Still, the Republicans leap in with both feet when they see an opening, and they found one here.  Romney now openly accuses Obama of scurrilous personal attacks and self-righteously proclaims his own intention to run a spotlessly clean campaign.  It's amazing to watch the truth being turned so smoothly on its head--and being echoed by the multitude of right-wing zealots.  Booker himself has forcefully rejected his co-option into the Romney campaign, but that does not prevent the machinery of politics from turning his remarks into sausage for their breakfast.  I have no doubt we'll be seeing Booker's face in many a television commercial.

Obama's response to the press was, as always, measured.  I have not heard him stoop to a single personal attack on Romney.  Not so his opponent, who glibly "stands by" his comments, "whatever they were," in which he unambiguously accused Obama of wanting to turn this country into a "less Christian nation."  I personally would applaud such an effort, but the president has given no indication of attempting such a laudable goal.  But the remark allowed Romney to signal insidious support to those who persist in believing Obama to be a Muslim, bent on converting the entire country to Islam and introducing sharia law; and he stands by it, whatever it was.

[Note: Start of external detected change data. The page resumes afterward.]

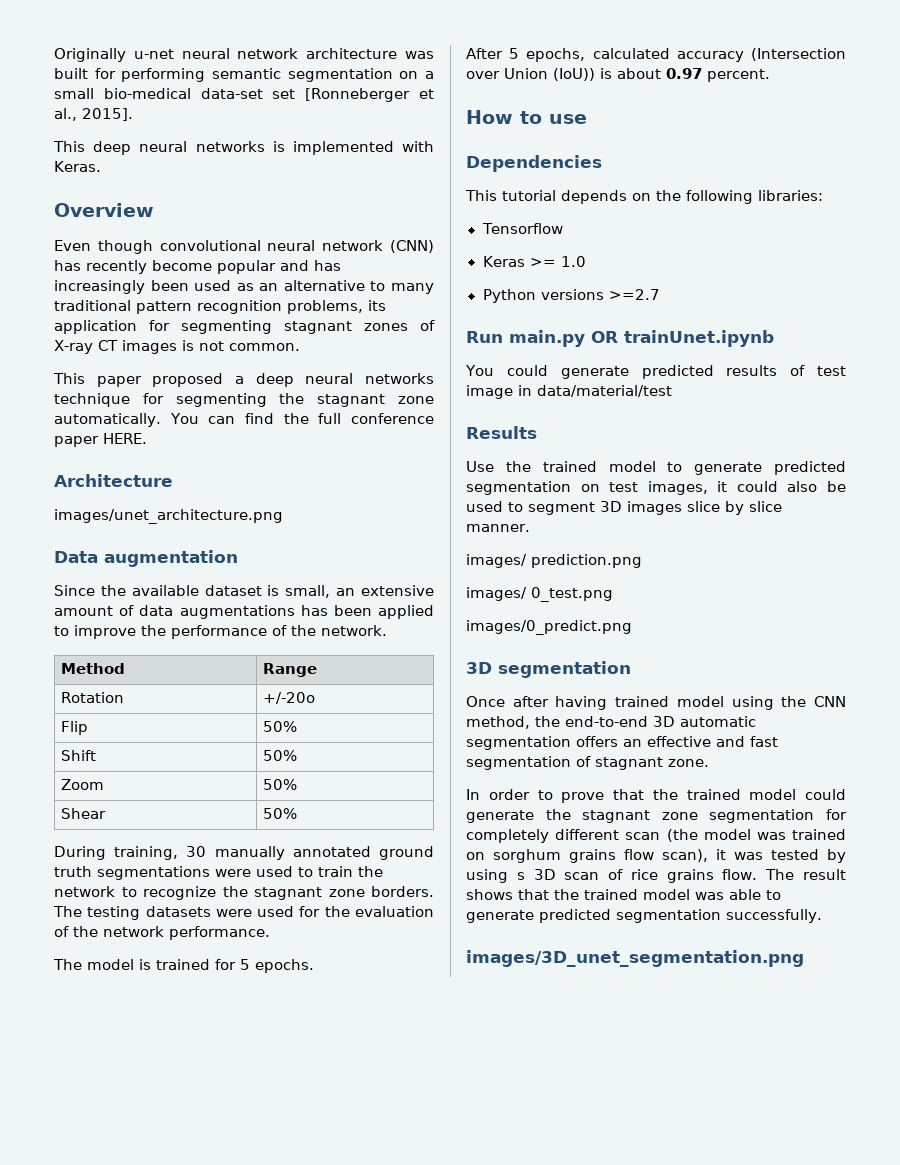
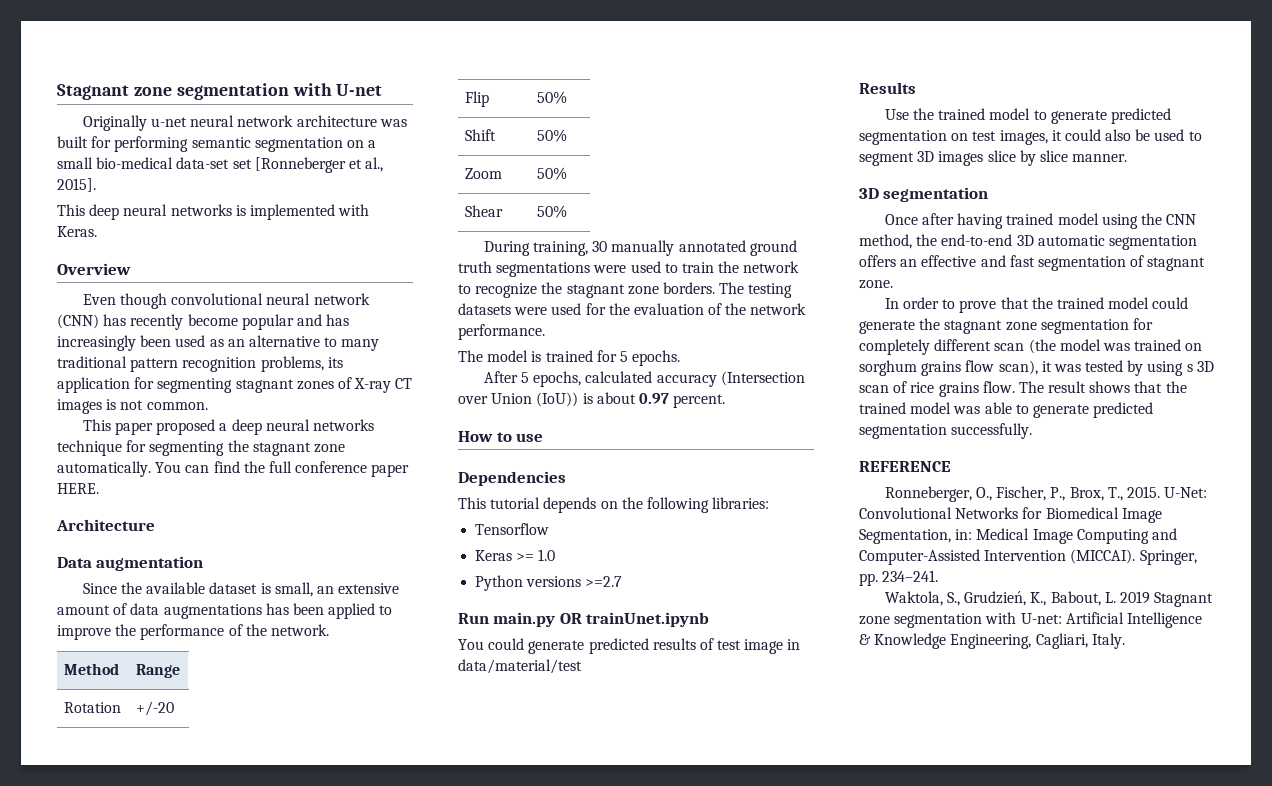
(54, 55) none -> [57,83,383,100] Stagnant zone segmentation with U-net //
[54,509,283,524] // images/unet_architecture.png -> (155, 525) none
[262,692,315,704] +/-20o -> [136,701,175,716] +/-20
[466,554,642,568] [466,587,613,602] [466,620,632,635] // images/ prediction.png // images/ 0_test.png // images/0_predict.png -> (1128, 158) none
[466,950,804,967] images/3D_unet_segmentation.png -> [859,461,951,472] [884,486,1208,502] [859,507,1162,523] [859,528,1177,544] [859,549,1197,565] [859,570,939,586] [884,591,1214,607] [859,612,1202,628] [859,633,1125,649] REFERENCE // Ronneberger, O., Fischer, P., Brox, T., 2015. U-Net: Convolutional Networks for Biomedical Image Segmentation, in: Medical Image Computing and Computer-Assisted Intervention (MICCAI). Springer, pp. 234–241. // Waktola, S., Grudzień, K., Babout, L. 2019 Stagnant zone segmentation with U-net: Artificial Intelligence & Knowledge Engineering, Cagliari, Italy.

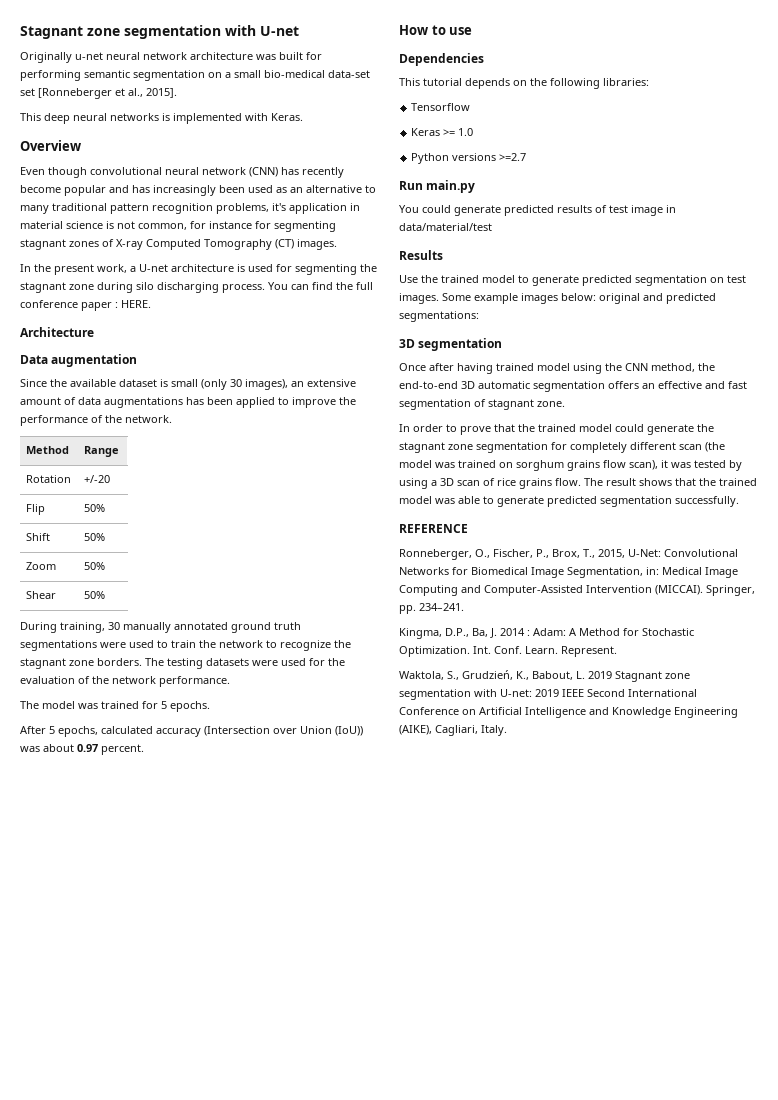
[327,357,343,368] [57,377,130,393] its application -> [272,203,360,214] [20,221,252,230] it's application in material science is not common, for instance
[395,378,413,389] [57,399,208,414] [82,419,374,435] [57,440,122,456] CT images is not common. // This paper proposed a deep neural networks technique -> [146,239,337,250] [20,264,273,275] Computed Tomography (CT) images. // In the present work, a U-net architecture is used
[57,461,151,477] automatically. -> [97,282,265,293] during silo discharging process.
(410, 470) none -> [115,302,118,308] :
[274,582,313,597] small, -> [171,379,288,390] small (only 30 images),
[531,351,542,362] is -> [78,703,98,709] was
[582,393,593,404] is -> [20,746,40,752] was
[559,612,710,627] OR trainUnet.ipynb -> (476, 186) none
[999,129,1202,145] [859,150,1128,166] images, it could also be used to segment 3D images slice by slice manner. -> [399,293,716,304] [399,311,479,322] images. Some example images below: original and predicted segmentations:
[1186,364,1193,372] s -> [431,480,437,486] a
[1126,486,1160,498] 2015. -> [598,549,625,558] 2015,
(939, 576) none -> [399,628,694,639] [399,646,617,657] // Kingma, D.P., Ba, J. 2014 : Adam: A Method for Stochastic Optimization. Int. Conf. Learn. Represent.
[1065,612,1202,628] [859,633,1032,649] Artificial Intelligence & Knowledge Engineering, -> [535,689,697,697] [399,707,738,718] [399,725,432,735] 2019 IEEE Second International Conference on Artificial Intelligence and Knowledge Engineering (AIKE),

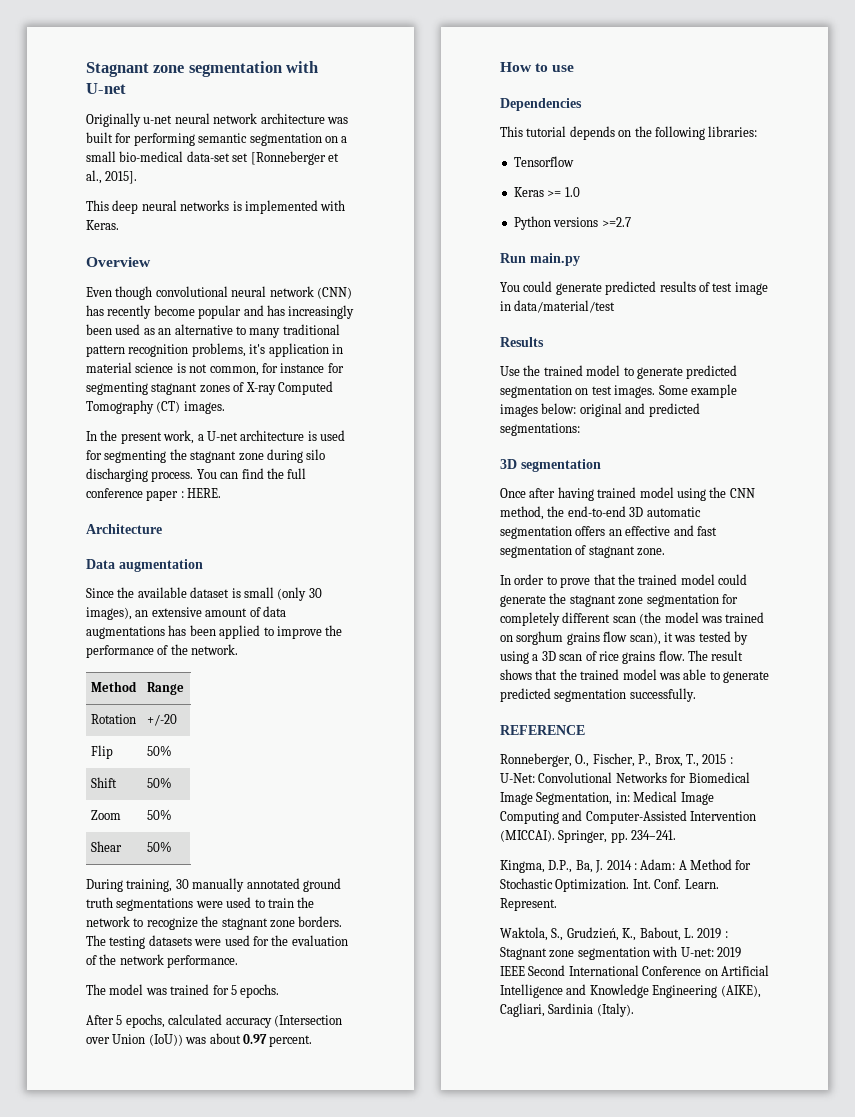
[598,549,625,558] 2015, -> [702,754,733,764] 2015 :
(612, 675) none -> [724,931,728,938] :
[481,725,507,736] Italy. -> [548,1003,634,1017] Sardinia (Italy).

Mayor Booker erred, in my view, in seeming to equate the strategies of the two campaigns.  I myself work hard to dissociate my personal opinions of Romney-which are not too high--from my critical understanding of the policies with which he proposes to lead the country.  I am not always successful.  But I can still be appalled by the cognitive dissonance purposefully exploited by the other side, where simple, self-evident truths get twisted into lies, and self-evident lies are presented insistently as truths.